Check each line of the material below for "width", then copy the ones that contain it.

═════ RECORDS SHOWN

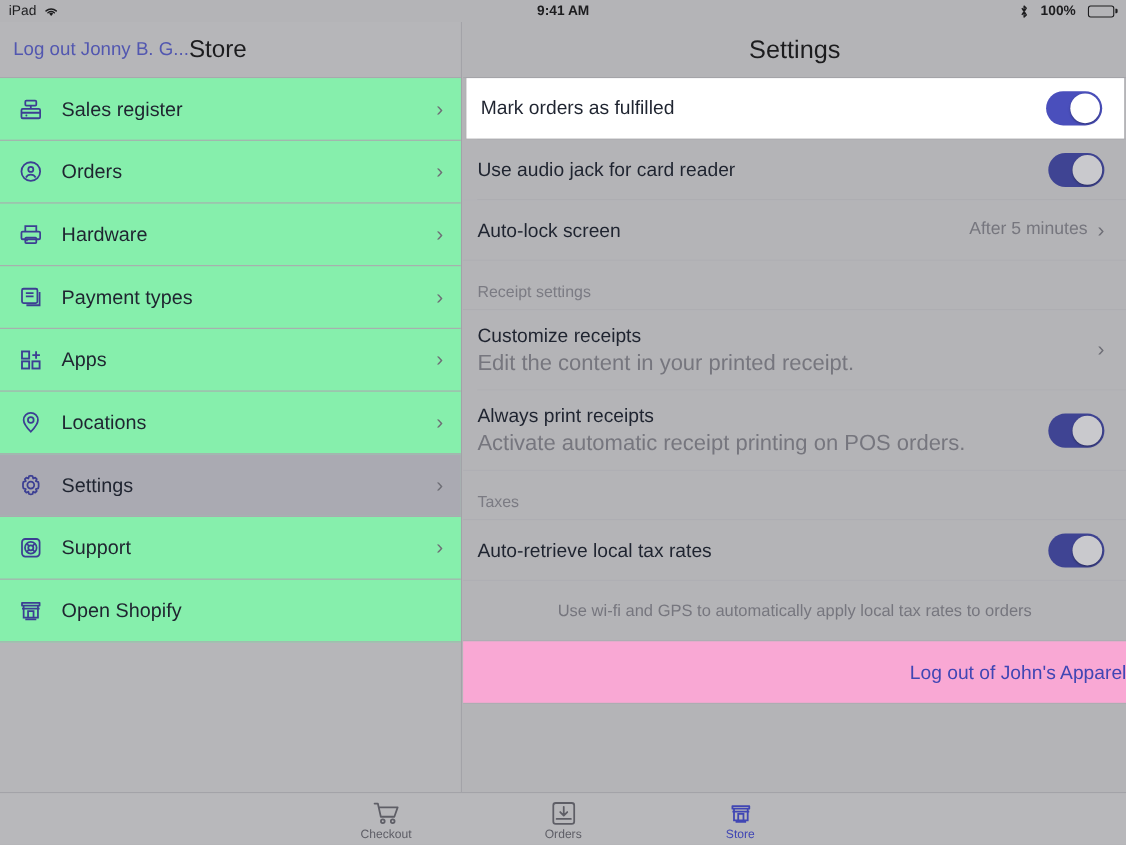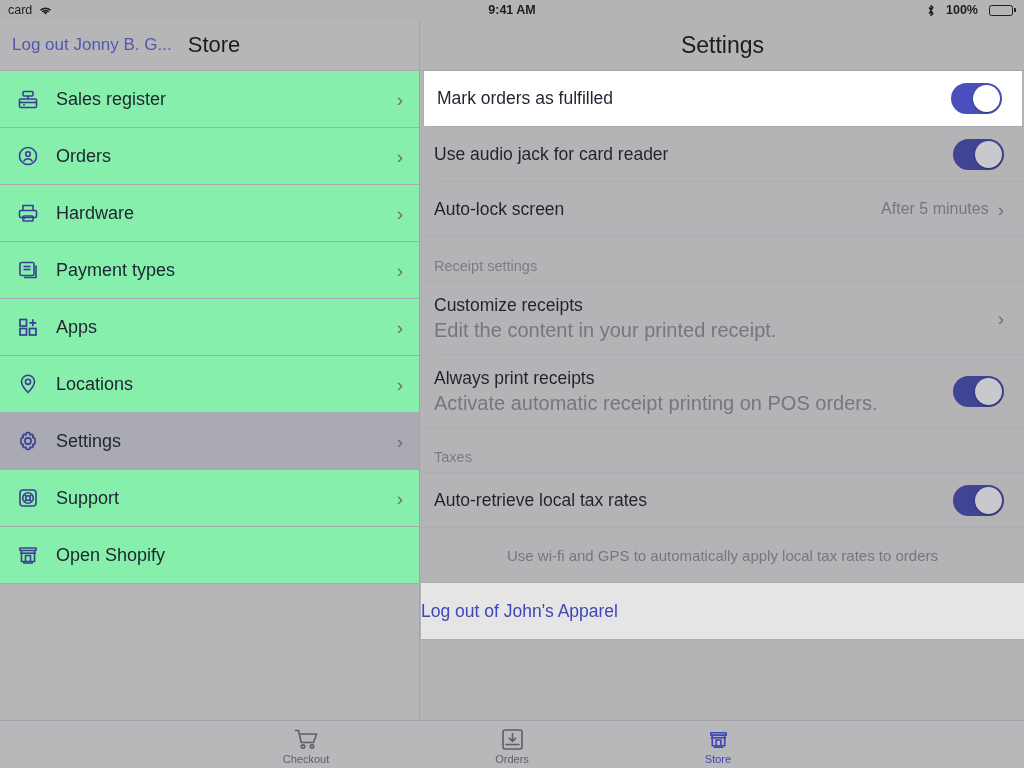--- a/index.html
+++ b/index.html
@@ -121,7 +121,7 @@
 
   <div class="statusbar">
     <div class="sb-left">
-      <span>card</span>
+      <span>iPad</span>
       <span class="wifi-ico">
         <svg width="15" height="11" viewBox="0 0 15 11">
           <path d="M7.5 9.6 L5.6 7.3 A3 3 0 0 1 9.4 7.3 Z" fill="#1d1d1f"></path>

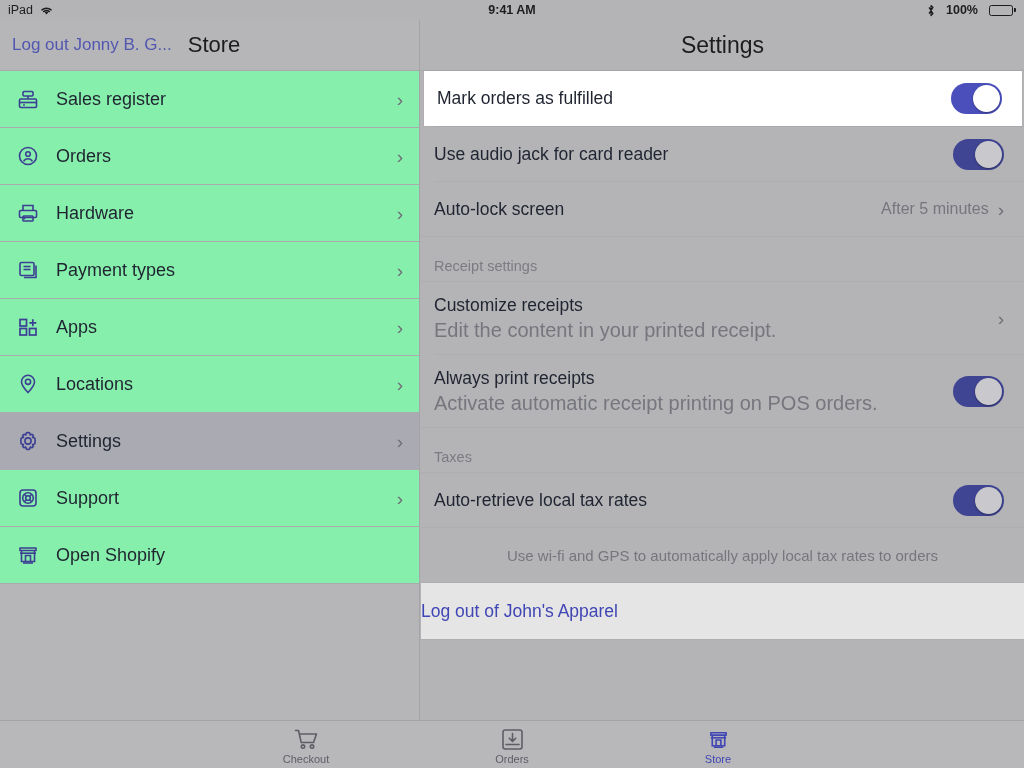--- a/index.html
+++ b/index.html
@@ -31,7 +31,7 @@
     position: absolute; left: 0; top: 20px; width: 420px; height: 700px;
     background: #b6b6b9; border-right: 1px solid #a3a3a8;
   }
-  .sidebar-header { height: 50px; display: flex; align-items: center; padding-left: 12px; gap: 16px; }
+  .sidebar-header { height: 50px; display: flex; align-items: center; padding-left: 12px; }
   .logout-link { color: #5257b0; font-size: 17px; }
   .store-title { color: #1c1c1e; font-size: 22px; }
   .sidebar-sep { height: 1px; background: #a8a8ad; }

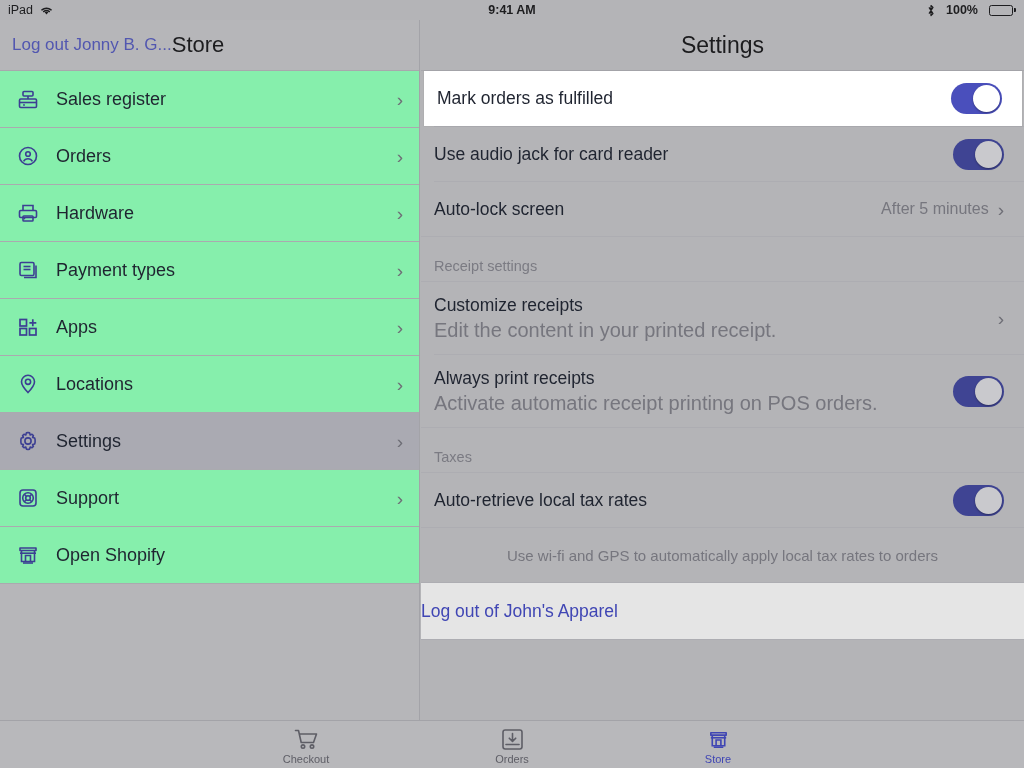--- a/index.html
+++ b/index.html
@@ -78,8 +78,8 @@
     background: #b4b4b7;
   }
   .logout-row {
-    height: 56px; display: flex; align-items: center; justify-content: flex-start;
-    background: #e5e5e5;
+    height: 56px; display: flex; align-items: center; justify-content: flex-end;
+    background: #f9a8d4;
   }
   .logout-store { color: #4046b4; font-size: 17.5px; }
 

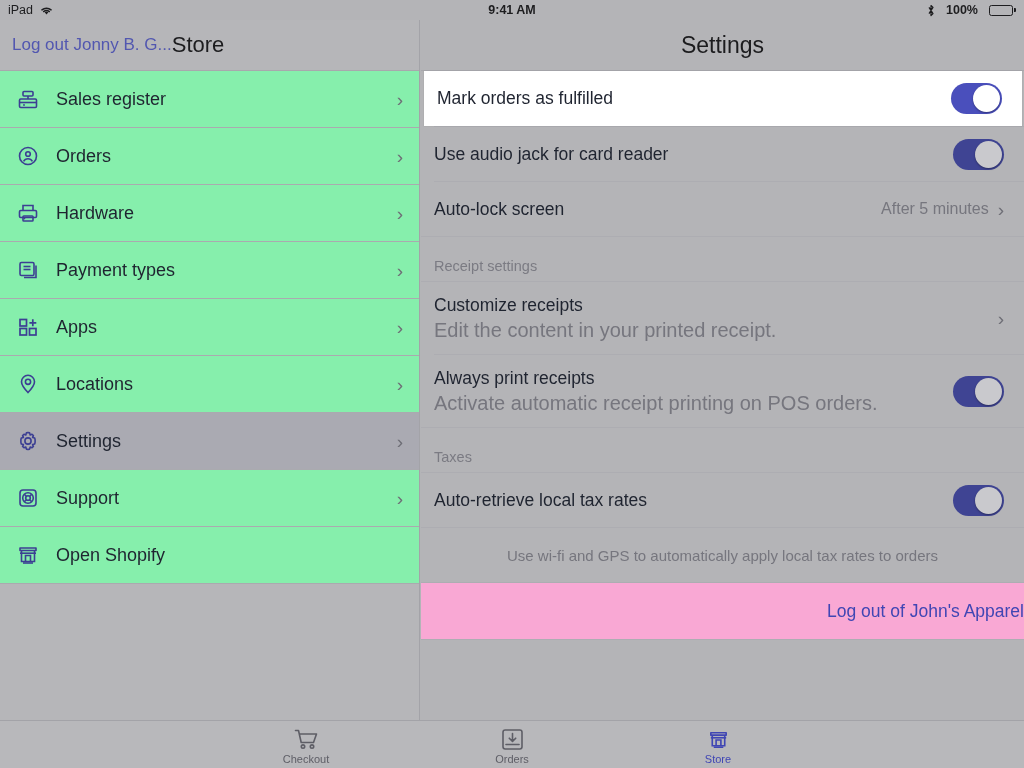--- a/index.html
+++ b/index.html
@@ -106,7 +106,7 @@
   .tabbar {
     position: absolute; left: 0; bottom: 0; width: 1024px; height: 48px;
     background: #b8b8bb; border-top: 1px solid #a3a3a8;
-    display: flex; align-items: center; justify-content: center; gap: 96px;
+    display: flex; align-items: center; justify-content: center; gap: 51px;
   }
   .tab { width: 110px; display: flex; flex-direction: column; align-items: center; gap: 2px; }
   .tab .tab-ico { height: 26px; display: flex; align-items: flex-end; }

══════════

### OUTPUT OF THE TASK:
         <svg width="15" height="11" viewBox="0 0 15 11">
     position: absolute; left: 0; top: 20px; width: 420px; height: 700px;
     position: absolute; left: 0; bottom: 0; width: 1024px; height: 48px;
   .tab { width: 110px; display: flex; flex-direction: column; align-items: center; gap: 2px; }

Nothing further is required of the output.